Concurrent Development: Required Personality Traits

I came across this post by Rob Walling. Rob writes about four personality traits that the best software developers have. I’m going to use those traits and explain why any developer who hopes to make the shift to being a concurrent software developer must find someway to draw those traits to the surface of their psyche.

Pessimistic

While I wouldn’t have used the term pessimistic, (I would have used realist), the idea is sound. You must confront the reality of your situation. Period. You are an engineer. It is your job to make sure that the applications work and to anticipate ALL the things that can go wrong. Because if you don’t find it...someone else will. And if that someone is a customer it can be bad for your company and maybe even you.

Anticipating the worst requires mental discipline, a comfortable knowledge of how the system and software work, and the willingness to test your assumptions. All of this can be learned.
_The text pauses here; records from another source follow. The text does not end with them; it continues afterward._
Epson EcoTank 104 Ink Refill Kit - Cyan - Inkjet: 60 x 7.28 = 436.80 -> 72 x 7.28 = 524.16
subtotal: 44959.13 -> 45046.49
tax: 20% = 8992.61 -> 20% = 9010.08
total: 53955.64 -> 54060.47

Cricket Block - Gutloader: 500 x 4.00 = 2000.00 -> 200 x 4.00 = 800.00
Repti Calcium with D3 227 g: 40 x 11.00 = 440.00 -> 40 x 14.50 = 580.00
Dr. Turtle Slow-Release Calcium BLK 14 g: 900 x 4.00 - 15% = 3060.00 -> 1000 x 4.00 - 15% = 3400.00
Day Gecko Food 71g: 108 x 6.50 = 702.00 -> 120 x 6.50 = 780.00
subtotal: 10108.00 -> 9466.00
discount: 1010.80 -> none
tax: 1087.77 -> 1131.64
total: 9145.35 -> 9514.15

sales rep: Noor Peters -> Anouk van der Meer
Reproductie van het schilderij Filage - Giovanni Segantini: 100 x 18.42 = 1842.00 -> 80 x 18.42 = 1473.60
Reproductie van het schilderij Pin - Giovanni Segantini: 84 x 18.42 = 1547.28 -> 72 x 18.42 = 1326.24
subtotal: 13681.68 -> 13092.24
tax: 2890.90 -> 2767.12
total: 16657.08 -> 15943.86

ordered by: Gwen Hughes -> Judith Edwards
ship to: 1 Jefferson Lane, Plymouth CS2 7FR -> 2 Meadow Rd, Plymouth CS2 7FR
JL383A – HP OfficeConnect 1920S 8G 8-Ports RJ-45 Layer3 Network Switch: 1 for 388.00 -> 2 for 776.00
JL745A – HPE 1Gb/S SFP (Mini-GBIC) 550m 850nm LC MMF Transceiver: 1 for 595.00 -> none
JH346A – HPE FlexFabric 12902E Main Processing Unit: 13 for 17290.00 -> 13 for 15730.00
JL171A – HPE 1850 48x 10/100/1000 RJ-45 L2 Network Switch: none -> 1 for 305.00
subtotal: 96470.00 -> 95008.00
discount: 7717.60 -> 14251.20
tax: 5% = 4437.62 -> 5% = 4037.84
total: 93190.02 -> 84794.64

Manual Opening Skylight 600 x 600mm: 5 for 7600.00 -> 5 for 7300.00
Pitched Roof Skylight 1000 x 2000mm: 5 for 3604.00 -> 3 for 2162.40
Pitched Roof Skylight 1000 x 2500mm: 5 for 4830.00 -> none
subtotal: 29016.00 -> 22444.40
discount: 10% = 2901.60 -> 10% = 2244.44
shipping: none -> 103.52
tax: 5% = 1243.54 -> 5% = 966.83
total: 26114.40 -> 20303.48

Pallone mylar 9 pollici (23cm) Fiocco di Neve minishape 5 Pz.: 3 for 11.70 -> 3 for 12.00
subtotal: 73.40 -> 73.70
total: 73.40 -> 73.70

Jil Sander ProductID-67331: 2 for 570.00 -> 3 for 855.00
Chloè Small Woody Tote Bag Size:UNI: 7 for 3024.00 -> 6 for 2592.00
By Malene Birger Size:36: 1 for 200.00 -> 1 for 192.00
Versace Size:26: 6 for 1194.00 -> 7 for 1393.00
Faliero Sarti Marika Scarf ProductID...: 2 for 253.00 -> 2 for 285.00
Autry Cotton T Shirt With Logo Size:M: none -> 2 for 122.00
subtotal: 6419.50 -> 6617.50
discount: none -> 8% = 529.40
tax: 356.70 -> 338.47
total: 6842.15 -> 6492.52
If you are using threading as your concurrency tool, it is absolutely vital that you understand context switching and time slices. You have to make sure that threaded code can lose a time slice at any point, still produce the expected results, and not cause other threads to fail. This needs to be tested and not just by the test team but by you. And not just on a single processor box, but on a multiprocessor box. Test is NOT a dirty word. You should be doing it early and often. Because when things go wrong...a good engineer makes sure that they know about it before anyone else.

Remember, you are not in marketing...you are an engineer; anticipate the worst and plan for it.

Angered By Sloppy Code

If the code is sloppy...then how can you understand it? If you are using threads there will come a point in the development process where the only tools you’ll have for isolating a thread problem will be a log file and your knowledge of the code. When you get to this point...sloppy code can kill you. Concurrency developers don’t have the luxury of unclear thinking or convoluted solutions. Clean code AND a clean architecture make it easier to identify shared resources and potential problems.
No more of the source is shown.